Will Whitticker

No. 79
- Position:: Offensive guard

Personal information
- Born:: August 2, 1982 (age 43) Evansville, Indiana, U.S.
- Height:: 6 ft 5 in (1.96 m)
- Weight:: 338 lb (153 kg)

Career information
- High school:: Marion (IN)
- College:: Michigan State
- NFL draft:: 2005: 7th round, 246th overall

Career history
- Green Bay Packers (2005); Miami Dolphins (2006); Washington Redskins (2007)*;
- * Offseason and/or practice squad member only

Career highlights and awards
- Second-team All-Big Ten (2004);

Career NFL statistics
- Games played:: 15
- Games started:: 14
- Stats at Pro Football Reference

= Will Whitticker =

American football player (born 1982)

William Whitticker (born August 2, 1982) is an American former professional football player who was an offensive guard in the National Football League (NFL).

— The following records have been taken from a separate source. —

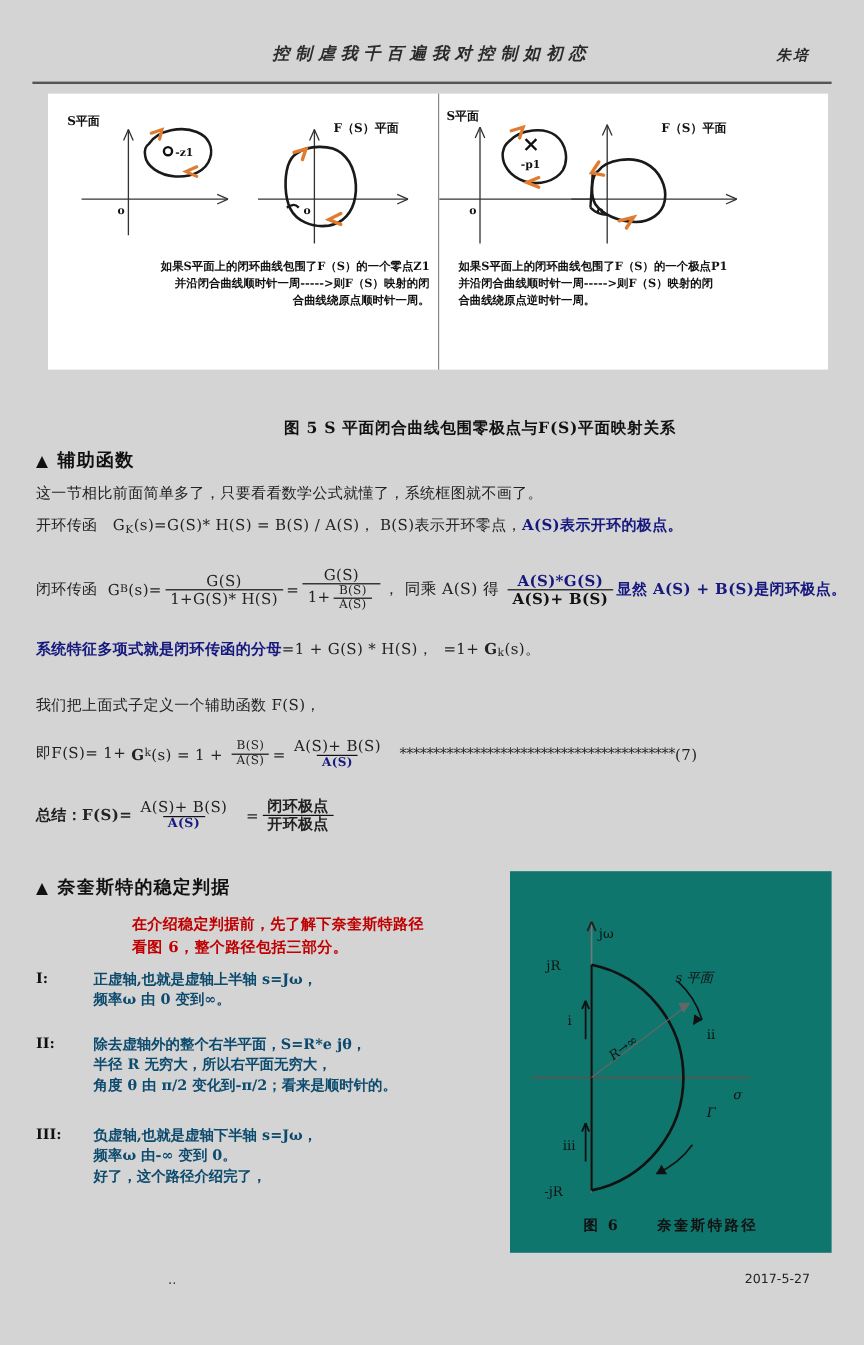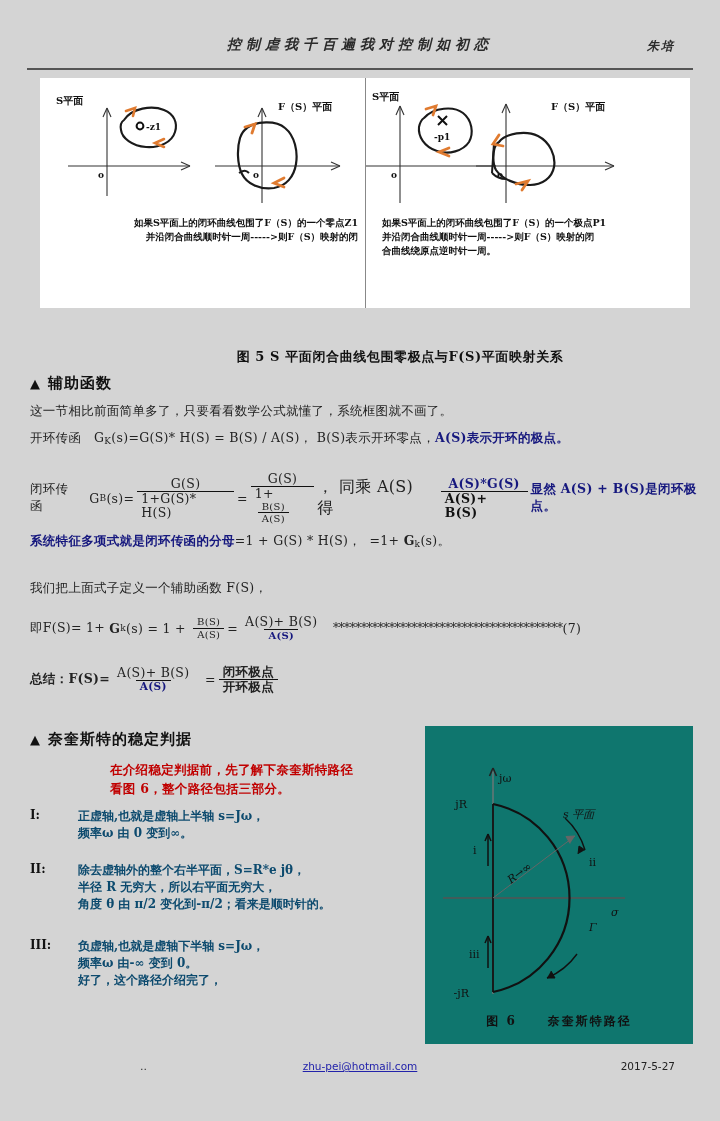--- a/index.html
+++ b/index.html
@@ -89,21 +89,21 @@
   
   .eq{display:inline-flex;align-items:center;}
   .frac{
     display:inline-flex;flex-direction:column;align-items:center;
     vertical-align:middle;margin:0 3px;line-height:1.12;
   }
   .frac .num{padding:0 4px;font-size:12.5px;}
   .frac .den{padding:0 4px;font-size:12.5px;border-top:1.4px solid #111;}
   .frac.sm .num,.frac.sm .den{font-size:10px;}
   .sub{font-size:9px;vertical-align:-2px;}
-  .smallcap{font-size:16px;}
+  .smallcap{font-size:13px;}
 
   .stars{letter-spacing:-0.4px;font-size:12px;}
 
   
   .fig6-box{
     position:absolute;left:425px;top:726px;width:268px;height:318px;
     background:#0f766e;
   }
   .fig6-cap{
     position:absolute;left:0;bottom:14px;width:268px;text-align:center;
@@ -178,20 +178,21 @@
 
         <path d="M205 49 l10 -3 l-3 9" fill="none" stroke="#e07b30" stroke-width="2.8" stroke-linecap="round"></path>
         <path d="M244 100 l-10 5 l10 4" fill="none" stroke="#e07b30" stroke-width="2.8" stroke-linecap="round"></path>
 
         <text class="plane-lbl" x="16" y="26">S平面</text>
         <text class="plane-lbl" x="238" y="32">F（S）平面</text>
       </svg>
       <div class="fig-cap-txt">
         <div>如果S平面上的闭环曲线包围了F（S）的一个零点Z1</div>
         <div>并沿闭合曲线顺时针一周-----&gt;则F（S）映射的闭</div>
+        <div>合曲线绕原点顺时针一周。</div>
       </div>
     </div>
 
     <div class="fig5-half fig5-right">
       <svg class="fig5-svg" width="325" height="135" viewBox="0 0 325 135">
 
         <line x1="0" y1="88" x2="130" y2="88" stroke="#333" stroke-width="1.1"></line>
         <line x1="34" y1="125" x2="34" y2="28" stroke="#333" stroke-width="1.1"></line>
         <path d="M34 28 l-4 9 M34 28 l4 9" stroke="#333" stroke-width="1.1" fill="none"></path>
         <text class="plane-lbl-sm" x="25" y="100">o</text>
@@ -368,17 +369,16 @@
       <text class="mlbl-i" x="86" y="158" transform="rotate(-37 86 158)">R→∞</text>
       <text class="mlbl-i" x="164" y="205">Γ</text>
     </svg>
     <div class="fig6-cap">
       <span>图 6</span>&nbsp;&nbsp;&nbsp;&nbsp;&nbsp;<span>奈奎斯特路径</span>
     </div>
   </div>
 
   <div class="footer">
     <div class="ft-dots">..</div>
-    <div class="ft-mail">zhu-pei@hotmail.com</div>
     <div class="ft-date">2017-5-27</div>
   </div>
 
 </div>
 
 </body></html>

He played college football for the Michigan State Spartans and was selected by the Green Bay Packers in the seventh round of the 2005 NFL draft. He played fifteen games in his rookie NFL season and started fourteen of them, recording one fumble recovery but also seven false start penalties. He was released from the Packers before the 2006 NFL season and spent time on the Miami Dolphins and Washington Redskins rosters but did not play in any regular-season games.